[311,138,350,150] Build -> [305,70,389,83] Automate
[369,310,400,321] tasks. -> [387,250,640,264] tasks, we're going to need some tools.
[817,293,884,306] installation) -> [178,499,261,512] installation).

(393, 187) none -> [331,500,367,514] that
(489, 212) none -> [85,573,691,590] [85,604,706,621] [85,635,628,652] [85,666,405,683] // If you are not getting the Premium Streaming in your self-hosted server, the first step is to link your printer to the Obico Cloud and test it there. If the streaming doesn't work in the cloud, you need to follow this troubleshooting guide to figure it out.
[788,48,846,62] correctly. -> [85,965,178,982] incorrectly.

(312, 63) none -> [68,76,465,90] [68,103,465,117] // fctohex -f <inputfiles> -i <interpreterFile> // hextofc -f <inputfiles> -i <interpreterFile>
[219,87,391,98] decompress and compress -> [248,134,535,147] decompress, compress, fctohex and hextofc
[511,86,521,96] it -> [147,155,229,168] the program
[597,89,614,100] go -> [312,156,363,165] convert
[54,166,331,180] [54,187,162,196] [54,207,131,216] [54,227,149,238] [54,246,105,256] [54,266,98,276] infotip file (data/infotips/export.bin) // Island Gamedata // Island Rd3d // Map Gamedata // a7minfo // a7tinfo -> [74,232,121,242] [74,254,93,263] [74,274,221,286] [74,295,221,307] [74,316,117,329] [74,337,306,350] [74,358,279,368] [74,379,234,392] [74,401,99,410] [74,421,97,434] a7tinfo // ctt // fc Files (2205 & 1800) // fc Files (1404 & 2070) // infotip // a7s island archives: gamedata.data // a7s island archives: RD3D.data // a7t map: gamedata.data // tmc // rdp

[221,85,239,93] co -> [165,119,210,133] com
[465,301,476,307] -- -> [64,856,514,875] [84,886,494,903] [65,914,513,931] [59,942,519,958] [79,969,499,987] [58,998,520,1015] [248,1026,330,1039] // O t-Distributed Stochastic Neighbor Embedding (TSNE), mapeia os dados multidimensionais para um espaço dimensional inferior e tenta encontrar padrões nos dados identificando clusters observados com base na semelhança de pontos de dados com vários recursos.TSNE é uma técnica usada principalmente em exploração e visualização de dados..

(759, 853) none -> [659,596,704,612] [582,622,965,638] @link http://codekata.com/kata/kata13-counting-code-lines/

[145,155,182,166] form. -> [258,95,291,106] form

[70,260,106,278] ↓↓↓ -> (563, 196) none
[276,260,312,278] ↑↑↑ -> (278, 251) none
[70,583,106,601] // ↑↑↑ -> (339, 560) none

┄┄┄┄┄┄┄┄┄┄┄┄┄┄┄┄┄┄┄┄

Start with the line above that contains "[511,86,521,96] it ->" and end with the line that contains "[221,85,239,93] co -> [165,119,210,133] com". Write out those lines exactly, and only those.

[511,86,521,96] it -> [147,155,229,168] the program
[597,89,614,100] go -> [312,156,363,165] convert
[54,166,331,180] [54,187,162,196] [54,207,131,216] [54,227,149,238] [54,246,105,256] [54,266,98,276] infotip file (data/infotips/export.bin) // Island Gamedata // Island Rd3d // Map Gamedata // a7minfo // a7tinfo -> [74,232,121,242] [74,254,93,263] [74,274,221,286] [74,295,221,307] [74,316,117,329] [74,337,306,350] [74,358,279,368] [74,379,234,392] [74,401,99,410] [74,421,97,434] a7tinfo // ctt // fc Files (2205 & 1800) // fc Files (1404 & 2070) // infotip // a7s island archives: gamedata.data // a7s island archives: RD3D.data // a7t map: gamedata.data // tmc // rdp

[221,85,239,93] co -> [165,119,210,133] com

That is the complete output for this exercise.